Start of Block
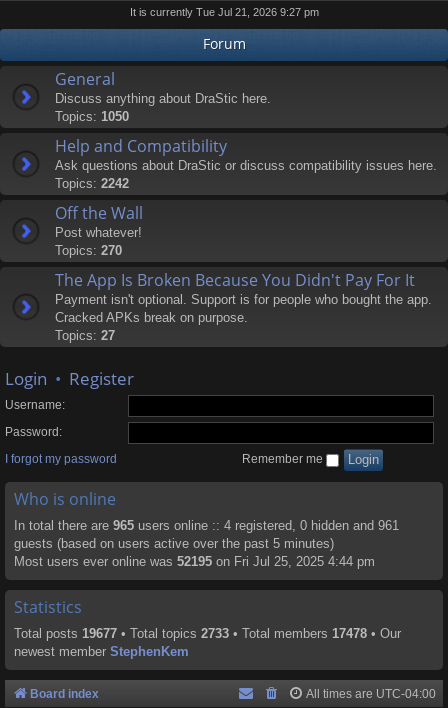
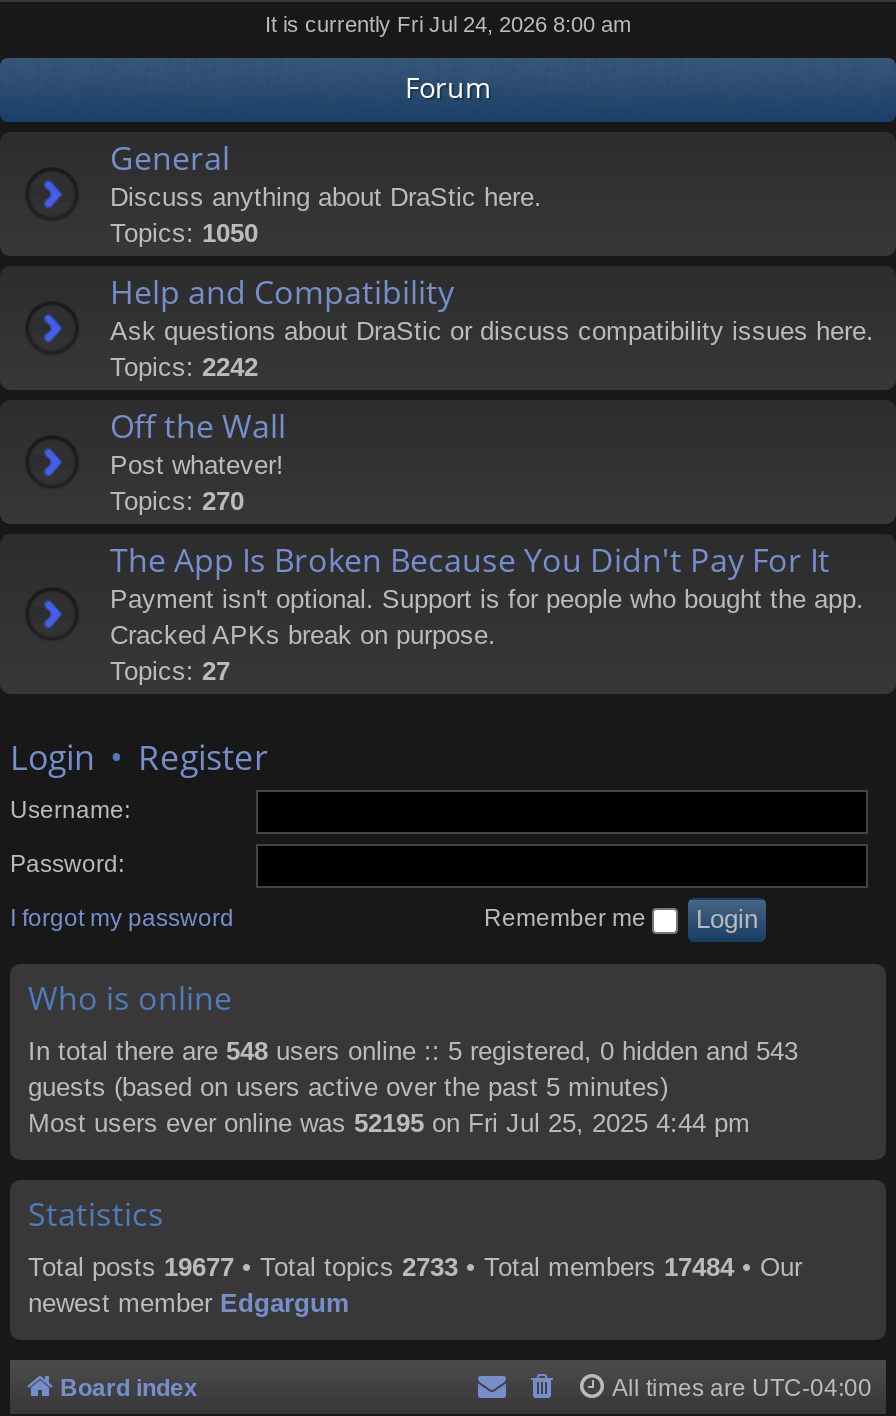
- It is currently Tue Jul 21, 2026 9:27 pm
+ It is currently Fri Jul 24, 2026 8:00 am

- In total there are 965 users online :: 4 registered, 0 hidden and 961
+ In total there are 548 users online :: 5 registered, 0 hidden and 543

- Total posts 19677 • Total topics 2733 • Total members 17478 • Our
+ Total posts 19677 • Total topics 2733 • Total members 17484 • Our

- newest member StephenKem
+ newest member Edgargum
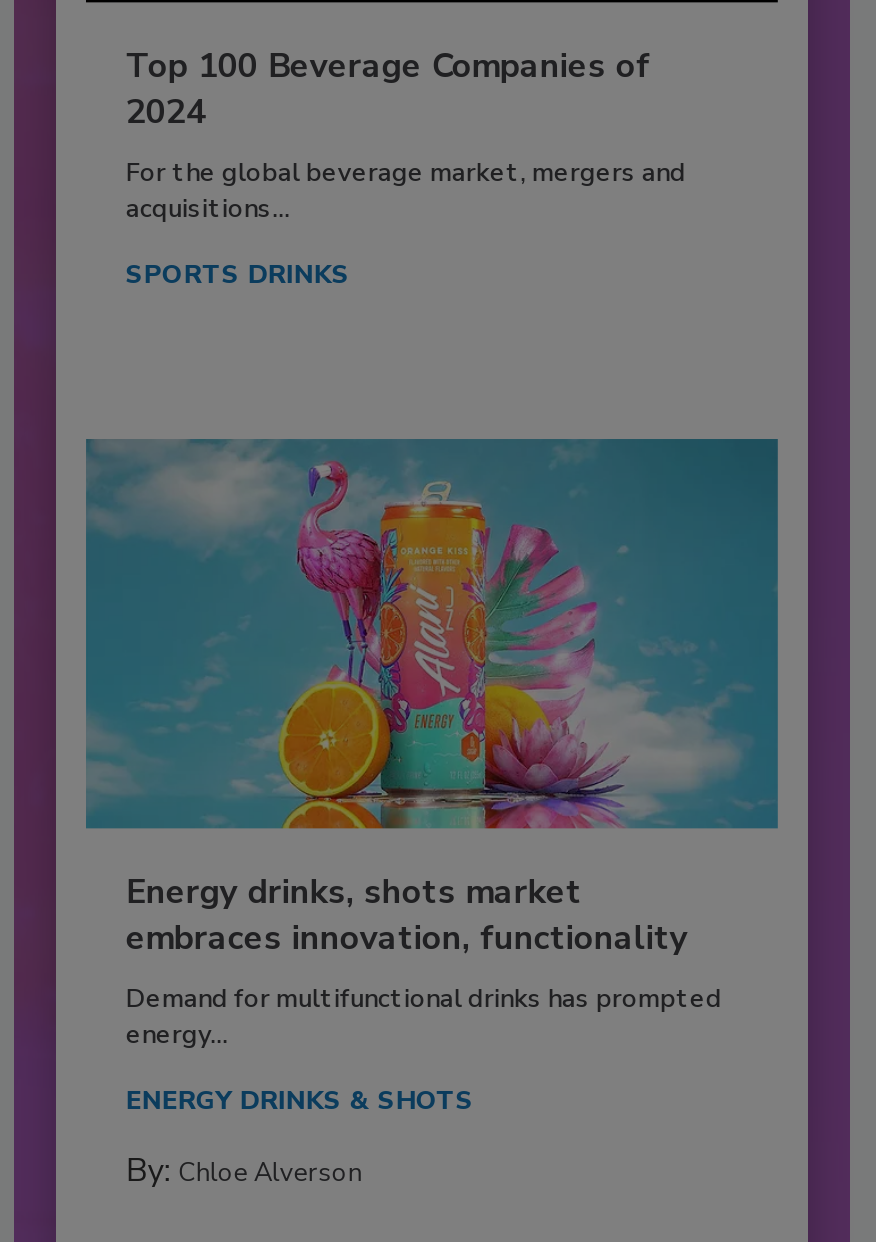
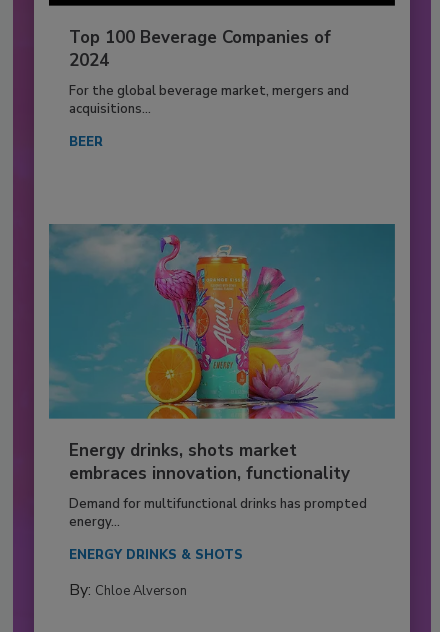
- SPORTS DRINKS
+ BEER
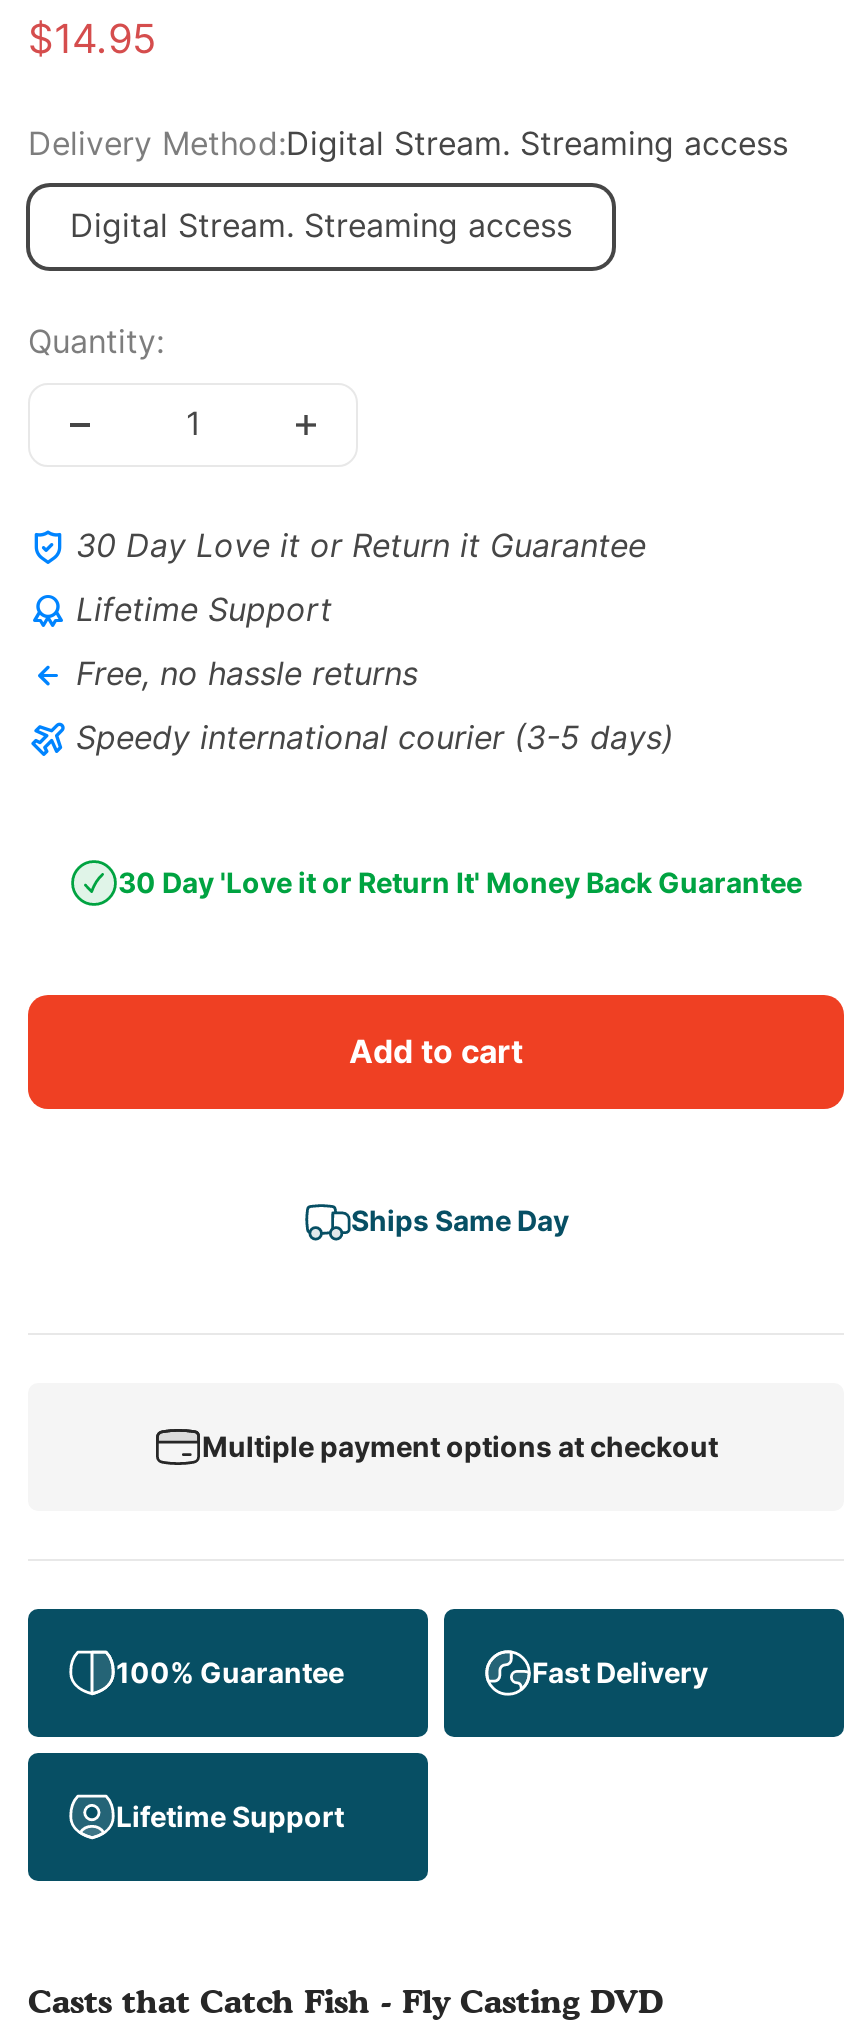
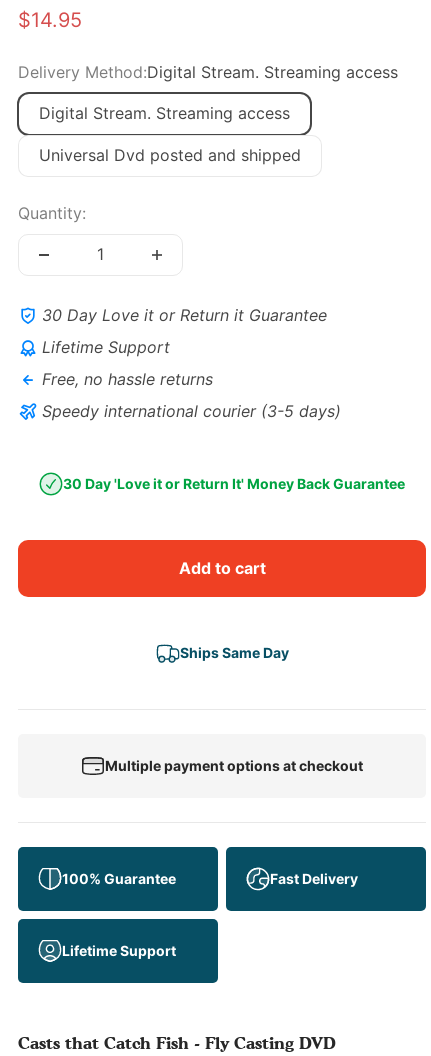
+ Universal Dvd posted and shipped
End of Block
TASK DIRECTIONS:
Take the lines from the one holding "hidden and 543" through the last line of the data above and copy them exactly, both ends included, omitting all pictures.

SOLUTION FOR THIS PROBLEM:
+ In total there are 548 users online :: 5 registered, 0 hidden and 543

- Total posts 19677 • Total topics 2733 • Total members 17478 • Our
+ Total posts 19677 • Total topics 2733 • Total members 17484 • Our

- newest member StephenKem
+ newest member Edgargum
- SPORTS DRINKS
+ BEER
+ Universal Dvd posted and shipped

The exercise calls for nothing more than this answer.